An Academy Award and Emmy Award-winning effects supervisor and commercial director who worked on Silent Running, Star Wars, Star Trek: The Motion Picture, Battlestar Galactica, Galactica 1980, Firefox, Lifeforce, Invaders from Mars, Batman and Robin, Batman Forever and others. He's a founder of Apogee Productions and had teamed up with Blue Sky/VIFX in early 1998. Dykstra invented electronic motion control for the space battles in Star Wars, for which he received an Oscar. He was also the senior effects supervisor on Stuart Little (1999).

John Dykstra, the Godfather of Movie Special Effects.

“Star Wars was me and my buddies who all got together and created a great big garage known as ILM"
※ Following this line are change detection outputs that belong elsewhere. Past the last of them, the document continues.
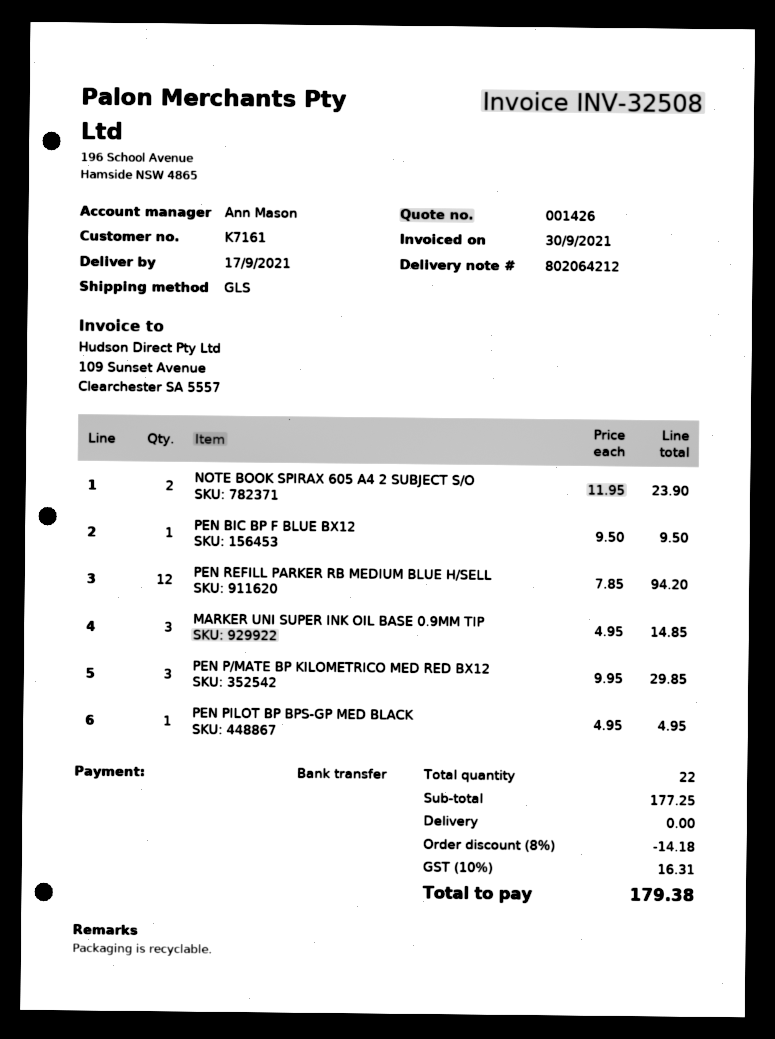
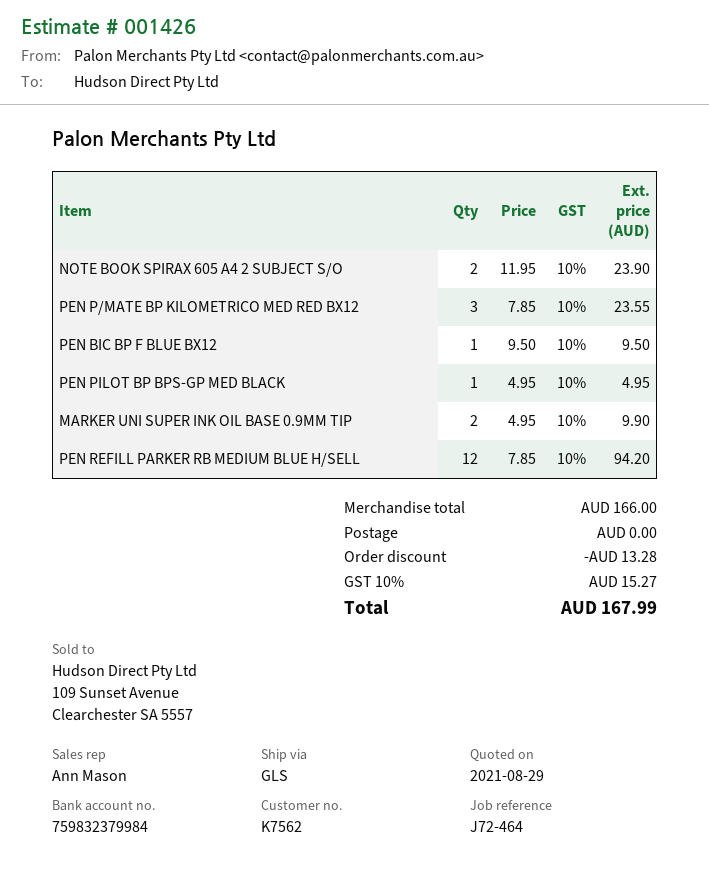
customer number: K7161 -> K7562
MARKER UNI SUPER INK OIL BASE 0.9MM TIP: 3 x 4.95 = 14.85 -> 2 x 4.95 = 9.90
PEN P/MATE BP KILOMETRICO MED RED BX12: 3 x 9.95 = 29.85 -> 3 x 7.85 = 23.55
subtotal: 177.25 -> 166.00
discount: 14.18 -> 13.28
tax: 10% = 16.31 -> 10% = 15.27
total: 179.38 -> 167.99

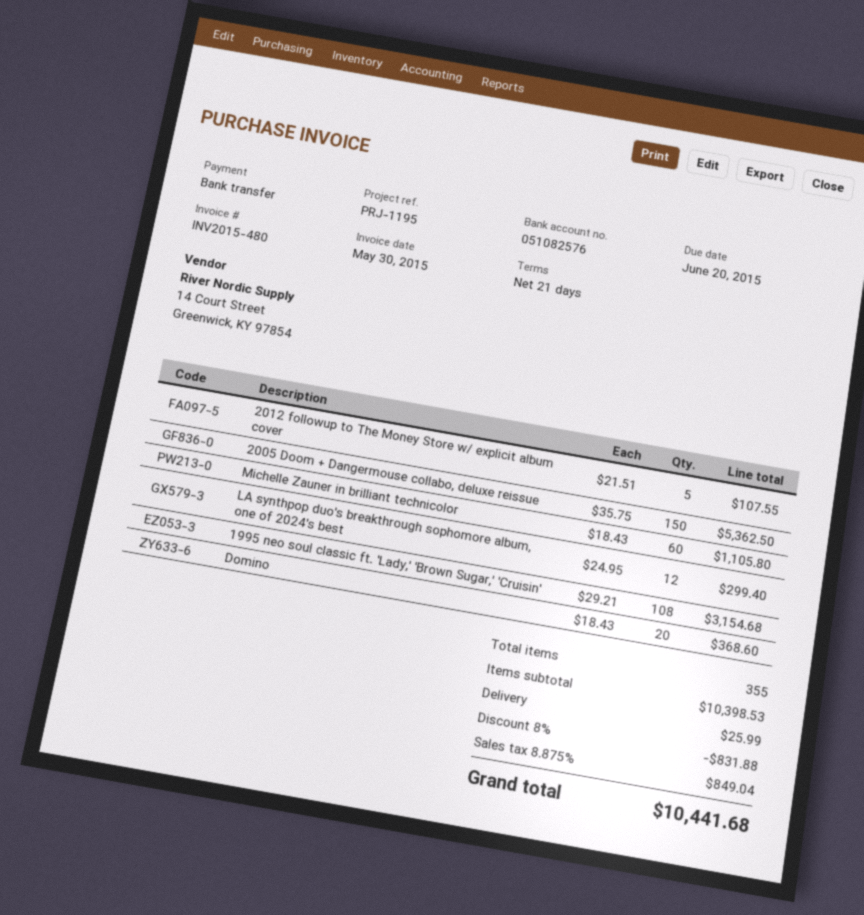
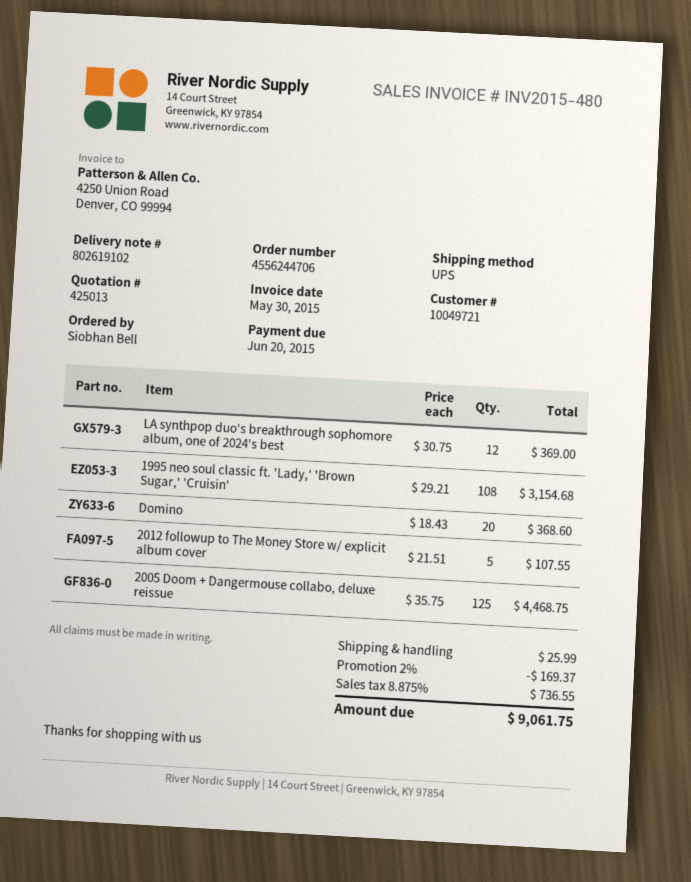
2005 Doom + Dangermouse collabo, deluxe reissue: 150 x 35.75 = 5362.50 -> 125 x 35.75 = 4468.75
Michelle Zauner in brilliant technicolor: 60 x 18.43 = 1105.80 -> none
LA synthpop duo's breakthrough sophomore album, one of 2024's best: 12 x 24.95 = 299.40 -> 12 x 30.75 = 369.00
discount: 8% = 831.88 -> 2% = 169.37
tax: 8.875% = 849.04 -> 8.875% = 736.55
total: 10441.68 -> 9061.75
John Dykstra was born June 3rd, 1947, Long Beach, CA. Graduating from the California State University at Long Beach he begins an award winning, critically acclaimed career in Film Special effects. He cut his teeth at Trumbull Film Effects, this was Douglas Trumbull's effects house. Trumbull was most noted for the effects he had created for 2001: A space Odyssey. John was learning with the best. His first film was in 1971, working as special effects cameraman and industrial designer on Trumbull's Silent Running.

"This is where I was learning how to learn, I was working with Doug Trumbull and it was a terrific opportunity to learn from a guy who’s a master of invention. He’s a futurist and so far ahead of his time that it’s painful"

In 1975 a little-known film director named George Lucas hired Dykstra to create the effects on his new film Star Wars. A custom industrial warehouse was built for Dykstra and his friends, across the street from Van Nus Airport in the San Fernando Valley. Because of the requirements of Lucas's script, Dykstra and the gang of the newly formed Industrial Light and Magic had to design and build equipment from scratch. They pushed the envelope of Special Effects like nobody else. Most notably Dykstra invented what would become to be known as Motion Control.

“What that meant, was that the camera could move during the shot, and the reason that we did that was that George Lucas and I agreed that we wanted move of a gun camera look to the stuff in ‘Star Wars’ rather than a fixed camera watching a battle from some distant position. So rather than panning ships across the sky, we put cameras in the ships. It was impractical at the time because to move a camera at the speeds we wanted to move them in proximity to the miniature just wouldn’t work. So we came up with a system that allowed you to do those things. In essence it broke down the movements of the camera into recordable tracks of information, just like multi-track audio recording and let us achieve what we were trying to achieve”.

This technique was truly inspired, the results of which gave the space battles in Star Wars a unique look and feel that seemed to be almost real. The effects really did make Star Wars the success that it became. ILM of course won the Oscar for best special effects, ironically beating his old mentor Trumbull who was nominated for the effects for Close Encounters of the third kind. Things were looking up. The Script for The Empire Strikes Back was well on the way and ILM were developing new and improved toys.

In 1978 Glen A. Larson approached Dykstra to do the special effects on a new Television series he was producing at Universal Studios called Battlestar Galactica. Dykstra agreed, unable to refuse a man who had 7 TV shows running at the same time. 20th Century Fox did not like the idea of Galactica at all, believing it to be a direct rip-off of Star Wars and promptly started legal action.
Dykstra teamed up with his friend Douglas Trumbull to design and produce the effects for Galactica. In television terms the budget was huge, one million dollars per episode. The pair did give Universal their money's worth though, winning Emmy's for the show.

"Well, how seriously can you take a lawsuit where the defendant is being approached by the plaintiff to be hired to do television shows at that studio the following season?"

The Fox V's Universal battle became a joke. While still in the courts Fox hired Larson to do a show for them and he started work on it even before the law suit had finished. The courts ruled in favour of Universal and everybody was a winner, apart from Dykstra. Because of the legal battle he was unable to work on Empire and in 1979 left ILM. Next on the cards was a big one. Dykstra was to team up yet again with Trumbull to do the big screen debut of Star Trek. Star Trek: The Motion Picture and the return of the format was of course entirely down to Star Wars and its box office smashing revenue. Dykstra was brought on board very early on into the production and received many script amendments.

"Boy, talk about a lot of people running a lot of different directions. That project was really sad."

The team struggled to produce the Special effects due to very tight time constraints. But what they did produce was still pretty good. Dykstra then set-up his own effects house Apogee, Inc. Over the years he has produced some stunning work and has been part of blockbuster films like:

  • Spider-Man 2002
  • Stuart Little 1999
  • Batman & Robin 1997
  • Batman Forever 1995
  • Spontaneous Combustion 1989
  • Invaders from Mars 1986
  • Lifeforce 1985
  • Firefox 1982

    Sadly his work and breakthroughs always seem to be over shadowed by Industrial Light and Magic and their accomplishments. A great pity as John Dykstra was and is the father of ILM and indeed the Godfather of movie Special Effects.